# Approaching Trigonometric Equations graphically.

I'm busy working through a section on trigonometric equations in my textbook and not having any problem solving them algebraically, but I'm not entirely sure I have a complete understanding of what is really going on and what the equations are describing.
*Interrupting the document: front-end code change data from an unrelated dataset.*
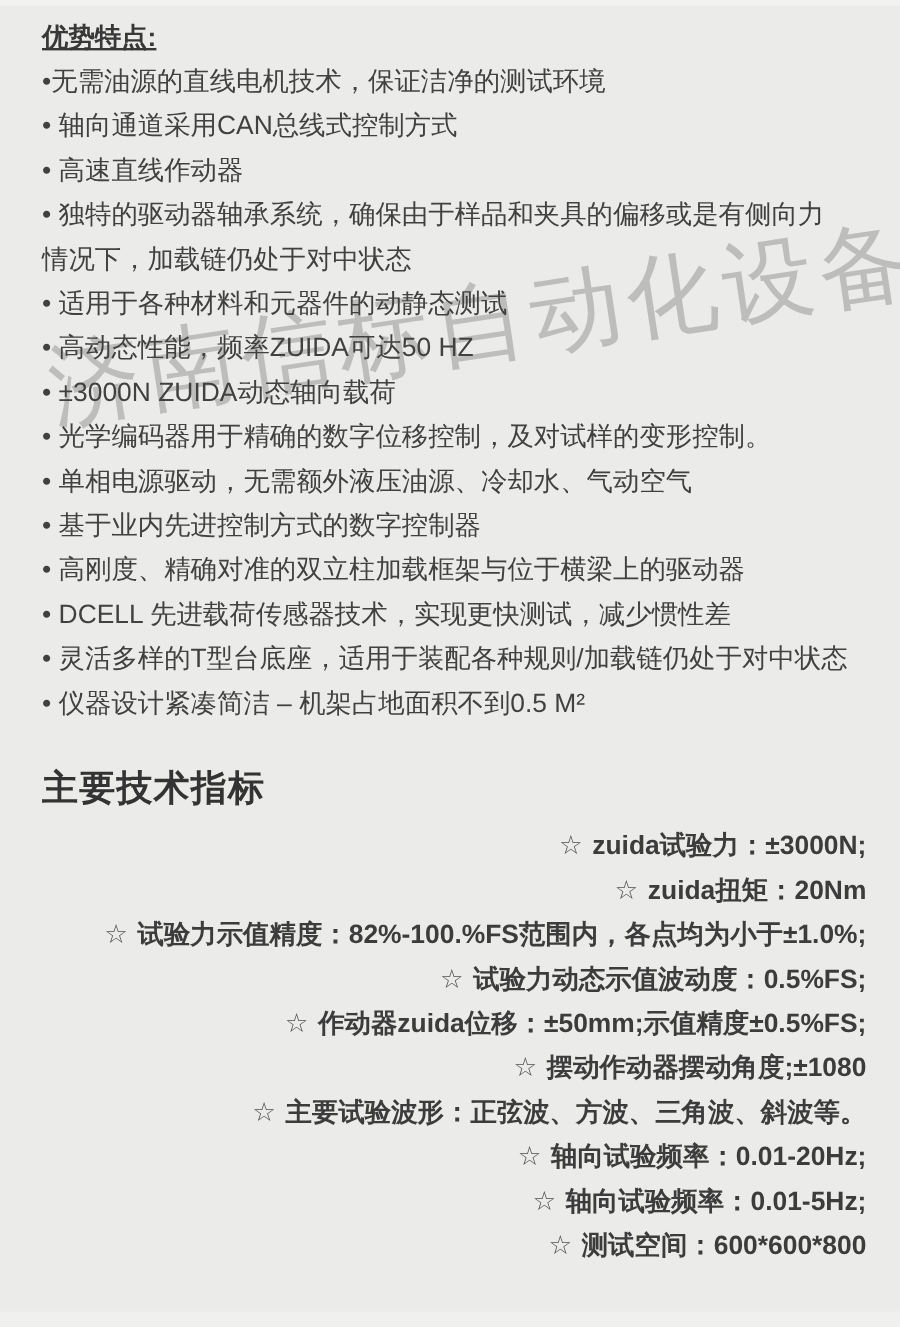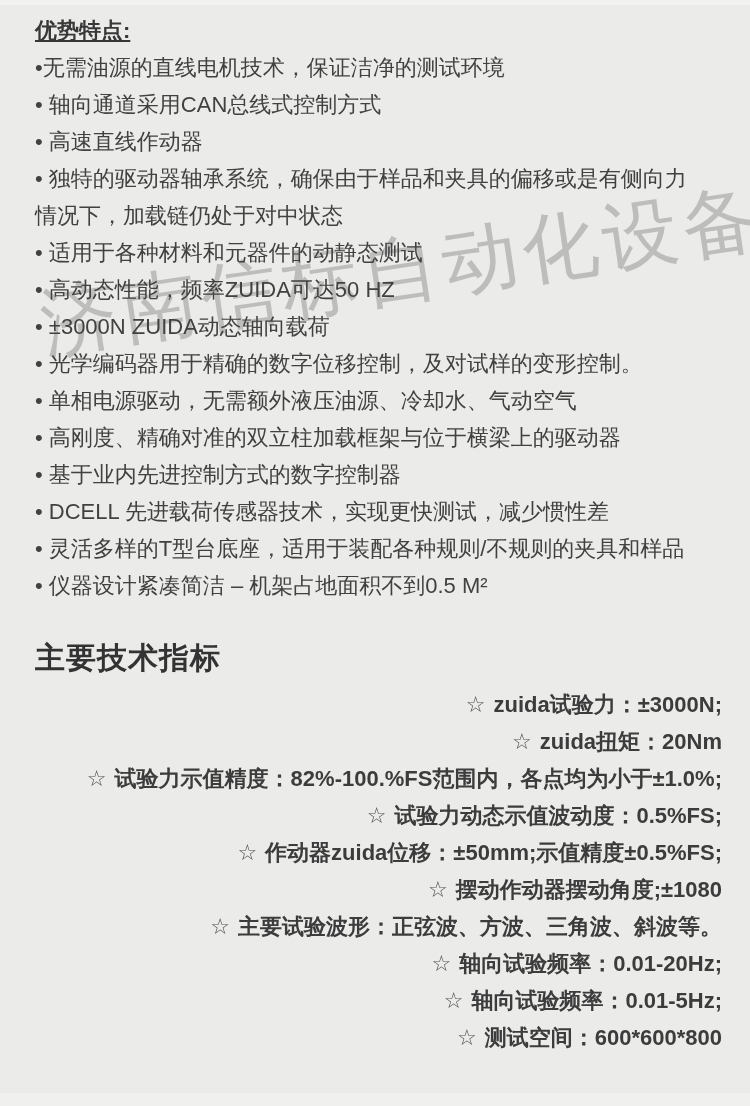--- a/index.html
+++ b/index.html
@@ -96,8 +96,8 @@
     <p class="feat"><span class="bullet-marker">•</span><span> ±3000N ZUIDA动态轴向载荷</span></p>
     <p class="feat"><span class="bullet-marker">•</span><span> 光学编码器用于精确的数字位移控制，及对试样的变形控制。</span></p>
     <p class="feat"><span class="bullet-marker">•</span><span> 单相电源驱动，无需额外液压油源、冷却水、气动空气</span></p>
+    <p class="feat"><span class="bullet-marker">•</span><span> 基于业内先进控制方式的数字控制器</span></p>
     <p class="feat"><span class="bullet-marker">•</span><span> 高刚度、精确对准的双立柱加载框架与位于横梁上的驱动器</span></p>
-    <p class="feat"><span class="bullet-marker">•</span><span> 基于业内先进控制方式的数字控制器</span></p>
     <p class="feat"><span class="bullet-marker">•</span><span> DCELL 先进载荷传感器技术，实现更快测试，减少惯性差</span></p>
     <p class="feat"><span class="bullet-marker">•</span><span> 灵活多样的T型台底座，适用于装配各种规则/不规则的夹具和样品</span></p>
     <p class="feat"><span class="bullet-marker">•</span><span> 仪器设计紧凑简洁 – 机架占地面积不到0.5 M²</span></p>

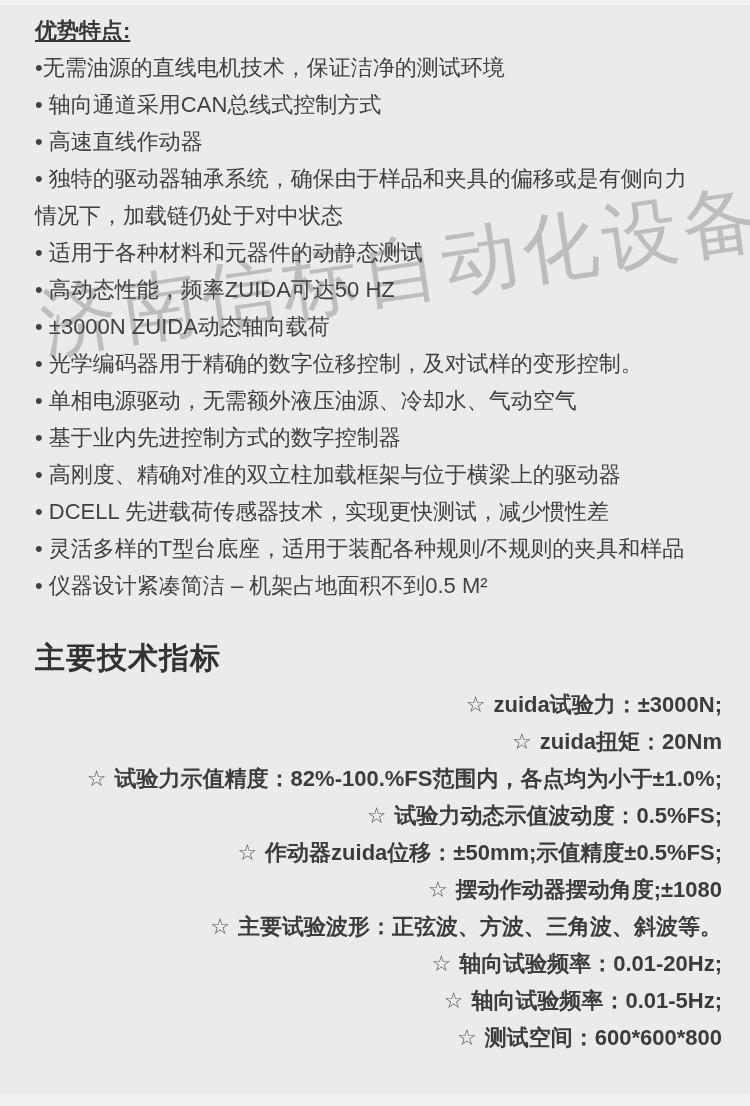--- a/index.html
+++ b/index.html
@@ -99,7 +99,7 @@
     <p class="feat"><span class="bullet-marker">•</span><span> 基于业内先进控制方式的数字控制器</span></p>
     <p class="feat"><span class="bullet-marker">•</span><span> 高刚度、精确对准的双立柱加载框架与位于横梁上的驱动器</span></p>
     <p class="feat"><span class="bullet-marker">•</span><span> DCELL 先进载荷传感器技术，实现更快测试，减少惯性差</span></p>
-    <p class="feat"><span class="bullet-marker">•</span><span> 灵活多样的T型台底座，适用于装配各种规则/不规则的夹具和样品</span></p>
+    <p class="feat"><span class="bullet-marker">•</span><span> 灵活多样的T型台底座，适用于装配各种规则/加载链仍处于对中状态</span></p>
     <p class="feat"><span class="bullet-marker">•</span><span> 仪器设计紧凑简洁 – 机架占地面积不到0.5 M²</span></p>
 
     <h2 class="h2">主要技术指标</h2>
I've made an attempt below at what I think is happening.

For instance, $$\cos(3x) = \sin(2x)$$

Algebraically, simple enough to solve:

$$\sin(2x) = \sin(90^{\circ}-3x)$$ \begin{align} 2x &= 90^{\circ} - 3x + k\cdot360 ^{\circ} \\ 5x &= 90^{\circ} + k\cdot360^{\circ} \\ x &= 18^{\circ} + k\cdot72^{\circ} \end{align} \begin{align} 2x &= 180^{\circ} - (90^{\circ}-3x) + k\cdot360^{\circ} \\ -x &= 90^{\circ} + k\cdot360^{\circ}\\ x &= -90^{\circ} + k\cdot360^{\circ} \end{align}

This is how I would graph that equation using a graphing program: Would I be correct in saying that graphically $$\sin(2x) = \cos(3x)$$ describes where the two graphs are intersecting? I'd appreciate any elaboration or correction on this topic.

Thanks in advance! - Shaun

• Yes, that is correct. f(x)=g(x) is always the set of all the solutions (x values of points of intersection). – MrYouMath Sep 17 '15 at 12:10
• Yes!, The answer is where the two graphs are intersecting – SMA.D Sep 17 '15 at 12:10

## 1 Answer

Just to summarize what was said in the comments, you're exactly right. Whenever you graph two functions $$f(x)$$ and $$g(x)$$, the $$x$$-values of the points at which the two functions intersect will be the same values of $$x$$ that satisfy the equation $$f(x)=g(x)$$.